| Literature DB >> 35419443 |
Sasha A Singh1, Shiori Kuraoka1, Diego Vinicius Santinelli Pestana1, Waqas Nasir2, Bernard Delanghe2, Masanori Aikawa1,3,4.
Abstract
ADP-ribosylation is a post-translational modification that is catalyzed by the ADP-ribosyltransferase enzyme family. Major emphasis to date has been ADP-ribosylation's role in cancer; however, there is growing interest in its role in inflammation and cardiovascular disease. Despite a recent boom in ADP-ribosylation mass spectrometry-based proteomics, there are limited computational resources to evaluate the quality of reported ADP-ribosylated (ADPr) proteins. We recently developed a novel mass spectral annotation strategy (RiboMaP) that facilitates identification and reporting of ADPr peptides and proteins. This strategy can monitor the fragmentation properties of ADPr peptide-unique fragment ions, termed m-ions and p-ions, that in turn provide spectral quality scores for candidate ADP-ribosyl peptides. In this study, we leveraged the availability of publicly available ADP-ribosylome data, acquired on various mass spectrometers, to evaluate the broader applicability of RiboMaP. We observed that fragmentation spectra of ADPr peptides vary considerably across datasets; nonetheless, RiboMaP improves ADPr peptide spectral annotation across all studies. We then reanalyzed our own previously published in vitro ADP-ribosylome data to determine common responses to the pro-inflammatory cytokine, IFN-γ. We conclude that despite these recent advances in the field of ADPr proteomics, studies in the context of inflammation and cardiovascular disease still require further bench-to-informatics workflow development in order to capture ADPr signaling events related to inflammatory pathways.Entities:
Keywords: PARP14; SEQUEST; mass spectrometry; post-translational modification; ribosylation
Year: 2022 PMID: 35419443 PMCID: PMC8996112 DOI: 10.3389/fcvm.2022.851351
Source DB: PubMed Journal: Front Cardiovasc Med ISSN: 2297-055X
Figure 1Inter-study analysis using a single workflow to annotate ADP-ribosyl data. (A) The ADP-ribosyl (ADPr) post-translational modification with its major higher collision energy (HCD) dissociation products (annotated as the m- and p-ions). (B) Schematic depicting sequential dissociation that converts precursor P-ions to fragment p-ions. (C) Workflow for ADP-ribosylome data re-analysis using RiboMaP.
Figure 2Intra- and inter-dataset comparisons of ADP-ribosyl peptide spectral matches. (A) XCorr, the cross-correlation score between a spectrum and database match. (B) Isolation interference, the relative amount of ion current within the isolation window that is not attributed to the isolated precursor. (C) m-series score, the scaled total absolute m-ion intensity normalized by base peak intensity. (D) p-series score, total absolute p-ion intensity normalized by base peak intensity.

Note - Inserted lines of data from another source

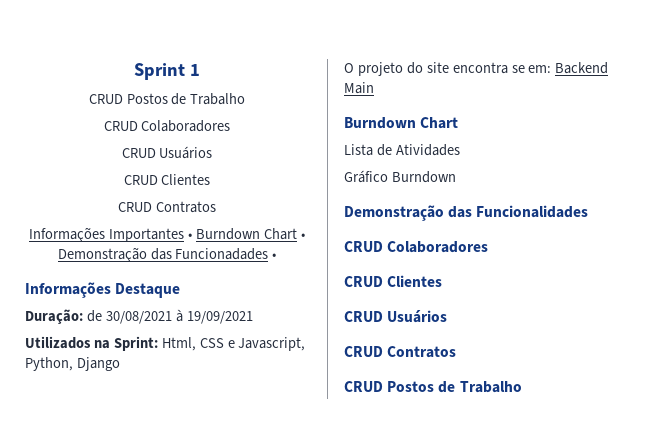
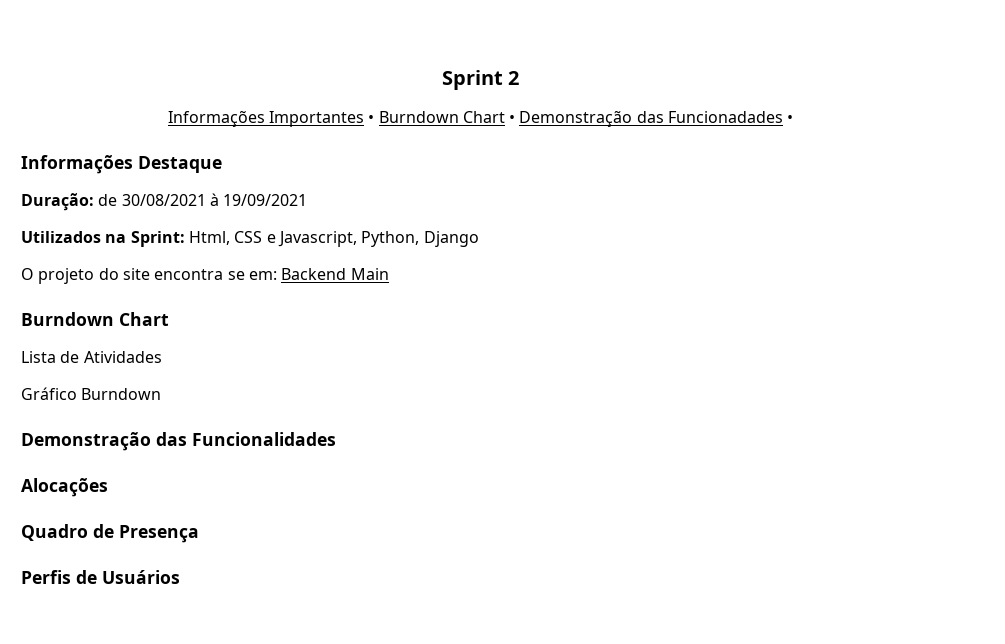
- Sprint 1
- CRUD Postos de Trabalho
- CRUD Colaboradores
- CRUD Usuários
- CRUD Clientes
- CRUD Contratos
+ Sprint 2
  Demonstração das Funcionalidades
- CRUD Colaboradores
- CRUD Clientes
- CRUD Usuários
- CRUD Contratos
- CRUD Postos de Trabalho
+ Alocações
+ Quadro de Presença
+ Perfis de Usuários

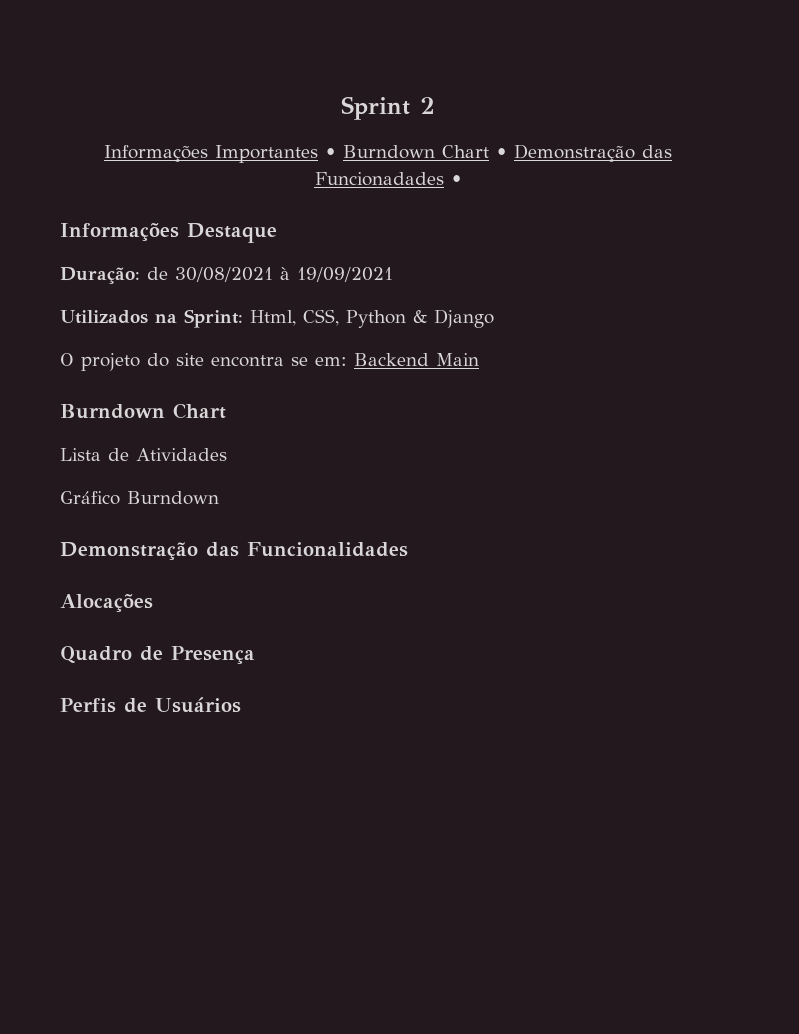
- Utilizados na Sprint: Html, CSS e Javascript, Python, Django
+ Utilizados na Sprint: Html, CSS, Python & Django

Figure 3Applying RiboMaP to increase the number of ADP-ribosyl peptide spectral matches (PSMs). (A) A breakdown of the contribution of individual m-ions to the m-series score. (B) An ADPr PSM identified in two independent studies contains similar fragment ions. UGHD, UDP-glucose 6-dehydrogenase. (C) A spectrum-to-spectrum peak intensity plot from panel B shows that the m3-ion intensity is markedly higher in the QE-HF compared to the Lumos. (D) A comparison between default and RiboMaP-enabled reporting of ADPr peptides. (E) Our current workflow accounts for the majority of ADPr proteins reported previously for the QE-HF liver study (76.6%) and the Lumos THP-1 study (83.4%).
Figure 4A comparison between IFN-γ treatment studies. (A) Common and unique ADPr proteins between human THP-1 cells, and mouse liver or spleen. (B) A linear model plot using R. The gray lines indicate the 95% confidence intervals. (C) Comparisons across studies demonstrate no overlap for IFN-γ effects on the ADP-ribosylomes except for a common sequence in PARP1. (D) PARP1 amino acid sequence determined to be commonly ADP-ribosylated in human THP-1 cells and mouse spleen datasets. The orange amino acids correspond to sequence coverage in THP-1 and mouse PARP1 data. The peptide whose ADPr signal decreased in both THP-1 and mouse spleen data is indicated. (E) The IFN-γ modulated PARP1 ADPr peptide resides within a predicted disordered domain. Both glutamate and serine amino acids were identified (EthcD annotation provided) to be ADP-ribosylated in THP-1 cells (and mouse spleen) (Supplementary Figure S3).